The Appellate Division affirmed, and held even a permissible step-down provision will not be enforced when the policy language is ambiguous or the provision conflicts with the policy’s declarations. The Appellate Division ruled that “an objective review” of the Wausau policy’s declarations indicates that because the UIM premiums were the same for each of the covered autos, “the provided UIM coverage would be the same for a named insured, family member, or covered driver.”  The court further noted that the declarations indicated the Jeep had an “Alternate Garaging Address,” but the policy did provide a distinction of UIM coverage for a covered auto with an identified alternate garaging address or warn Britney that should did not qualify as a “family member.”  Notably, the Appellate Division found that the insurer could have included language in the declarations or the policy itself that a covered driver using a covered auto with an alternate garaging address was subject to a step-down in coverage. Ultimately, the court concluded that the declarations gave the policyholder a reasonable expectation that Britney, as a covered driver, was entitled to the same amount of UIM coverage as her parents, the policy’s Named Insureds.

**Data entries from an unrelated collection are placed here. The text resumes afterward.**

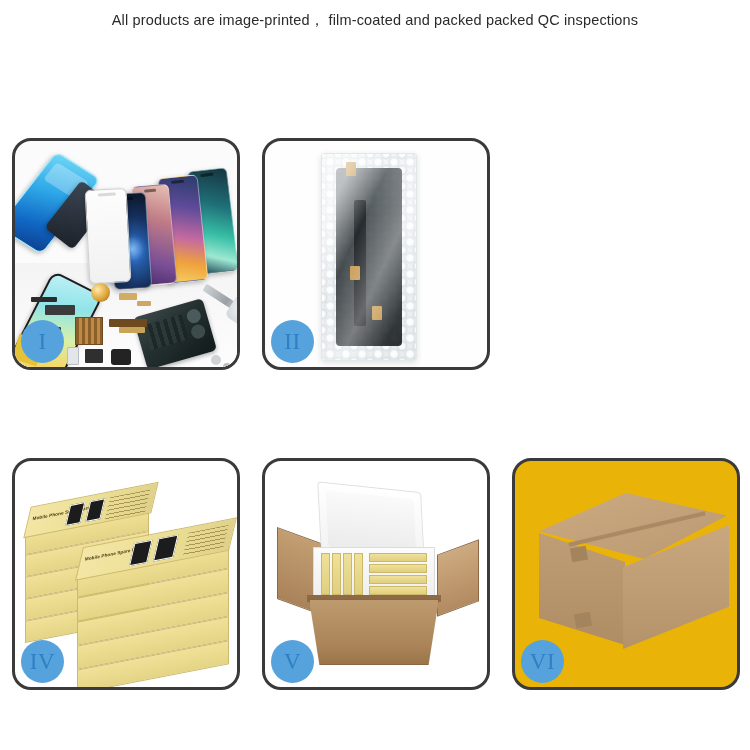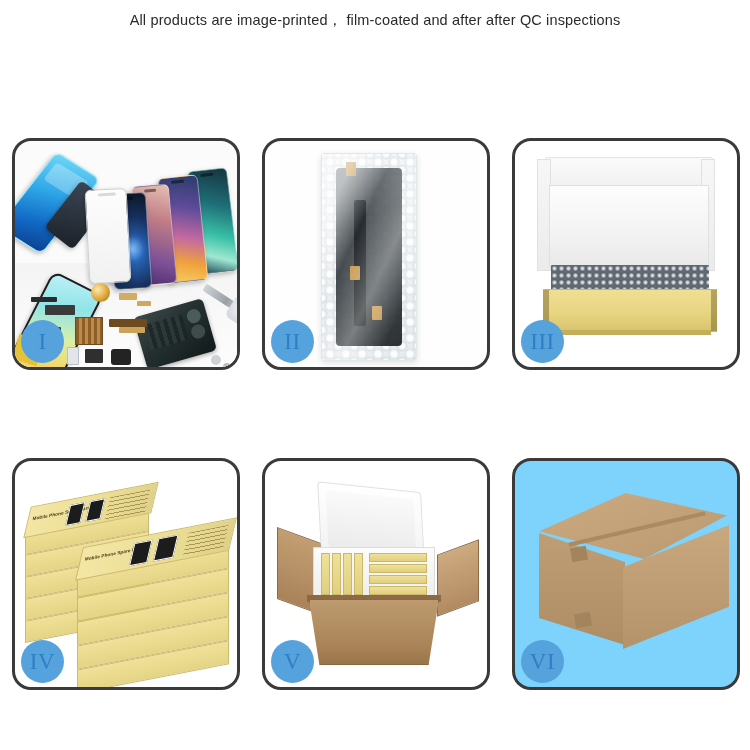--- a/index.html
+++ b/index.html
@@ -396,7 +396,7 @@
 <div id="page">
 
   <div class="header">
-    <div class="subtitle">All products are image-printed， film-coated and after after QC inspections</div>
+    <div class="subtitle">All products are image-printed， film-coated and packed packed QC inspections</div>
   </div>
 
   <div class="grid">

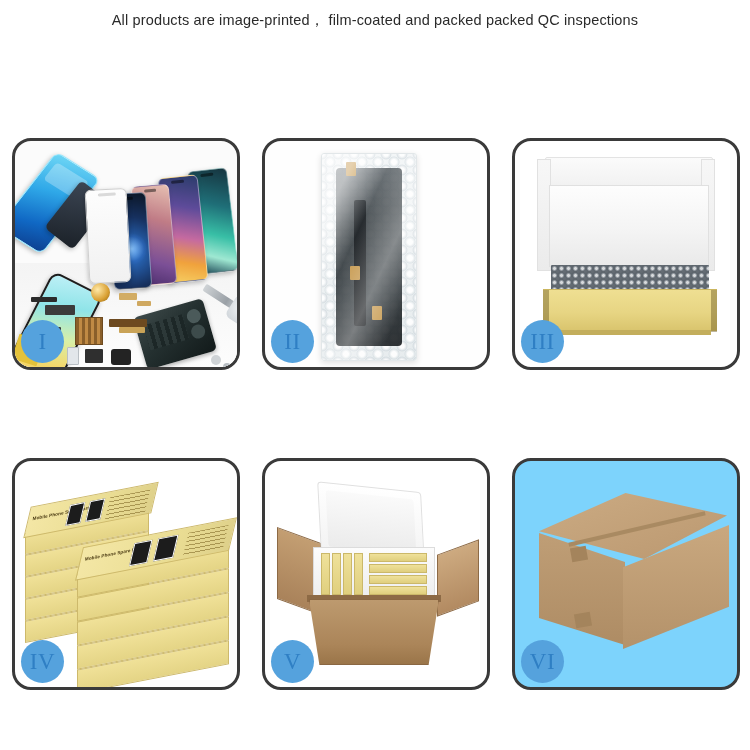--- a/index.html
+++ b/index.html
@@ -463,18 +463,6 @@
         <div class="badge">II</div>
       </div>
 
-      <div class="panel p3">
-        <div class="panel-inner">
-          <div class="lidback"></div>
-          <div class="lidleft"></div>
-          <div class="lidright"></div>
-          <div class="lidfoam"></div>
-          <div class="bubblefill"></div>
-          <div class="boxfront"></div>
-          <div class="boxbottom"></div>
-        </div>
-        <div class="badge">III</div>
-      </div>
 
     </div>
 

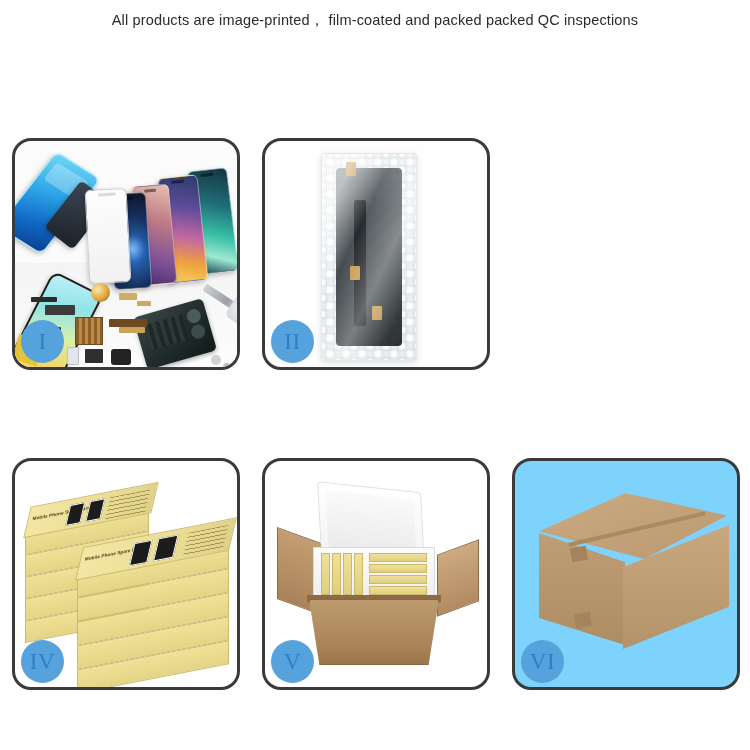--- a/index.html
+++ b/index.html
@@ -360,7 +360,7 @@
   }
 
   
-  .p6 { background: #7dd3fc; }
+  .p6 { background: #eab308; }
   .p6 .topface {
     position: absolute; left: 24px; top: 32px; width: 188px; height: 66px;
     background: linear-gradient(160deg,#cbab83,#bb9870);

While the decision reaffirms prior New Jersey case law that holds that a policy is not ambiguous simply because its declarations, definition section, and exclusions are separately presented, the decision highlights the continued importance placed by New Jersey courts on a policy’s declarations in terms of forming the basis of an insured’s expectations of coverage and confirms New Jersey courts will not allow “boilerplate” language elsewhere in the policy to contradict the declarations.

DISCLAIMER: Because of the generality of this update, the information provided herein may not be applicable in all situations and should not be acted upon without specific legal advice based on particular situations. Attorney Advertising.